How to avoid the "mail loops back to myself" problem ?

  • Hi,


    I using i-MSCP 1.1.14, but I generaly don't use mail service.
    Example :
    - the domain.com is hosted by the server which running i-MSCP
    - the mails like [email protected] are hosted by another server


    From ssh on the i-MSCP server, the command :

    Code
    1. echo "test message" | mail -s "test message" [email protected]


    ... make an error :

    Code
    1. postfix/smtp[15528]: BD32117406: to=<[email protected]>, relay=none, delay=0.01, delays=0.01/0/0/0, dsn=5.4.6, status=bounced (mail for domain.com loops back to myself)


    I read than i-MSCP 1.1.14 have an option to set external mx server, but I didn't find the way to use it correctly to solve my problem.
    I don't understand what I should indicate as "External email server host"

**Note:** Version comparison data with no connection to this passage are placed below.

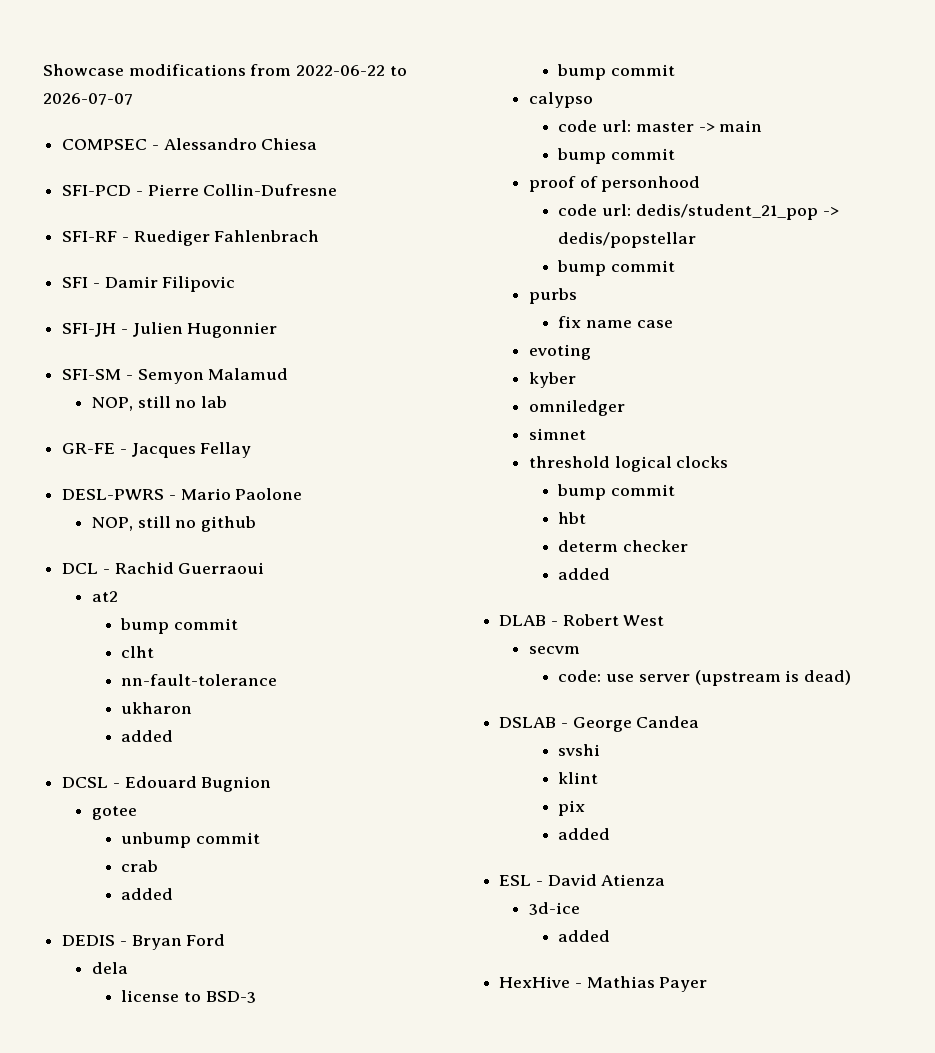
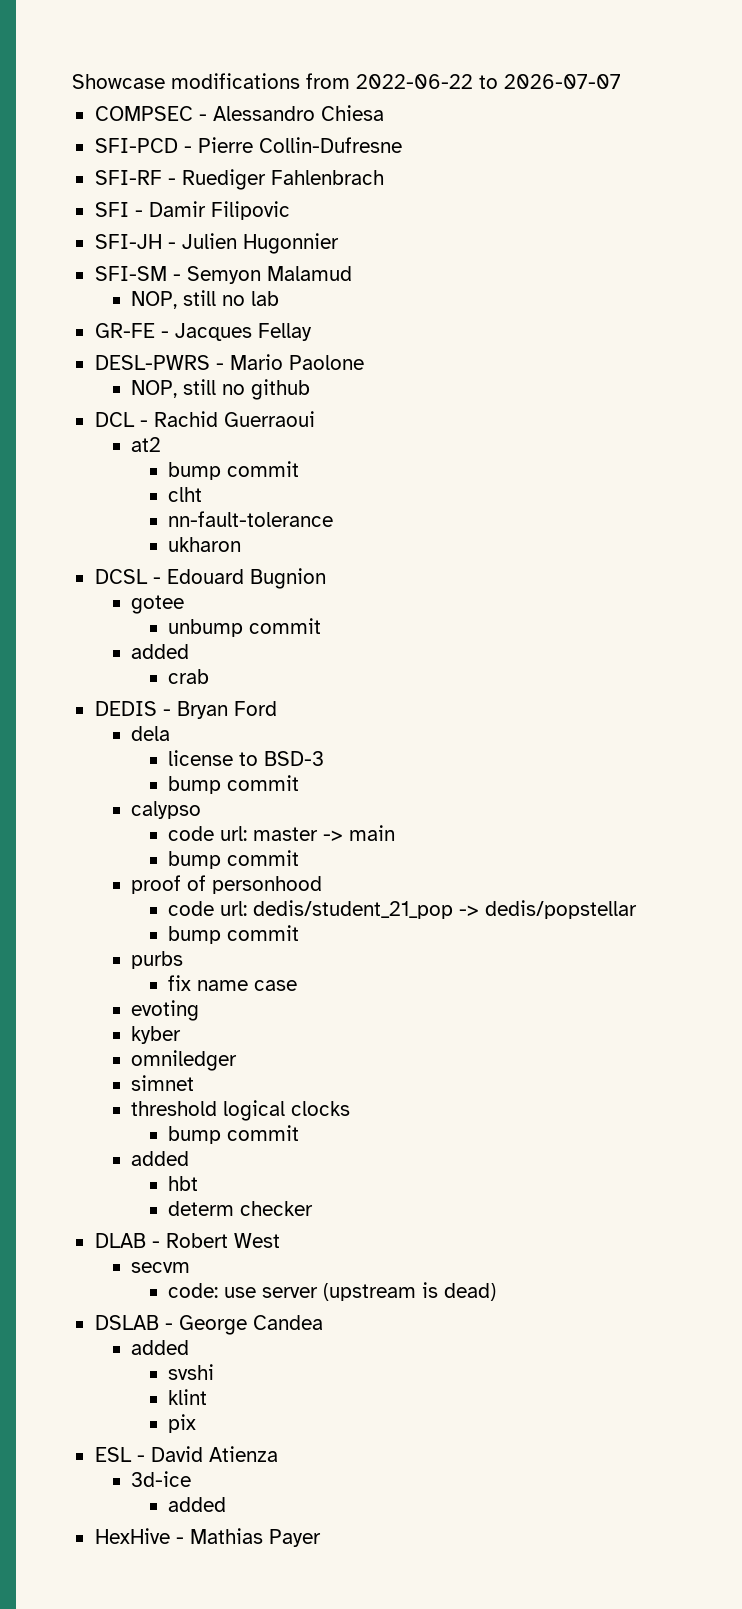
[121,730,174,742] // added -> (242, 544) none
(261, 838) none -> [131,644,190,659] // added
[121,888,174,900] // added -> (210, 676) none
(676, 490) none -> [131,1151,190,1166] // added
[558,568,611,580] // added -> (314, 1208) none
(700, 722) none -> [131,1340,190,1355] // added
[558,828,611,840] // added -> (197, 1423) none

    For information, my external mail provider is Gandi.net

  • Hello ;


    Teamviewer?

    badge.php?id=1239063037&bid=2518&key=1747635596&format=png&z=547451206

  • Nuxwin : I sent you an email :)


    I read this : Seperated Web and Mail Server - Cant send mails


    In my case, the external mail server is Gandi.net
    The point is Gandi.net's SMTP server need authentification.
    I tried to put "mail.gandi.net" on the "External email server host" field but now, I have this :

    Code
    1. Sep 28 21:07:32 servername postfix/pickup[17393]: F11A517407: uid=0 from=<root>
    2. Sep 28 21:07:32 servername postfix/cleanup[17428]: F11A517407: message-id=<[email protected]>
    3. Sep 28 21:07:32 servername postfix/qmgr[16663]: F11A517407: from=<[email protected]>, size=463, nrcpt=1 (queue active)
    4. Sep 28 21:07:33 servername postfix/smtp[17430]: F11A517407: to=<[email protected]>, relay=agent.mail.gandi.net[217.70.182.5]:25, delay=0.04, delays=0.01/0/0/0.03, dsn=5.7.1, status=bounced (host agent.mail.gandi.net[217.70.182.5] said: 554 5.7.1 <myserver.com[92.24.123.7]>: Client host rejected: Access denied (in reply to RCPT TO command))
    5. Sep 28 21:07:33 servername postfix/cleanup[17428]: 0772E17408: message-id=<[email protected]>
    6. Sep 28 21:07:33 servername postfix/bounce[17431]: F11A517407: sender non-delivery notification: 0772E17408
    7. Sep 28 21:07:33 servername postfix/qmgr[16663]: 0772E17408: from=<>, size=2471, nrcpt=1 (queue active)
    8. Sep 28 21:07:33 servername postfix/qmgr[16663]: F11A517407: removed
    9. Sep 28 21:07:33 servername postfix/local[17432]: 0772E17408: to=<[email protected]>, relay=local, delay=0.03, delays=0.01/0/0/0.01, dsn=2.0.0, status=sent (delivered to command: procmail -a "$EXTENSION")
    10. Sep 28 21:07:33 servername postfix/qmgr[16663]: 0772E17408: removed
  • Re;


    As I understand, you need to authenticate to the mail.gandi.net mail server using a specific SASL account. You want configure a smarthost, isn't it? eg any mail sent from your i-MSCP server must be relayed through gandi mail server?

    badge.php?id=1239063037&bid=2518&key=1747635596&format=png&z=547451206

  • Quote

    You want configure a smarthost, isn't it?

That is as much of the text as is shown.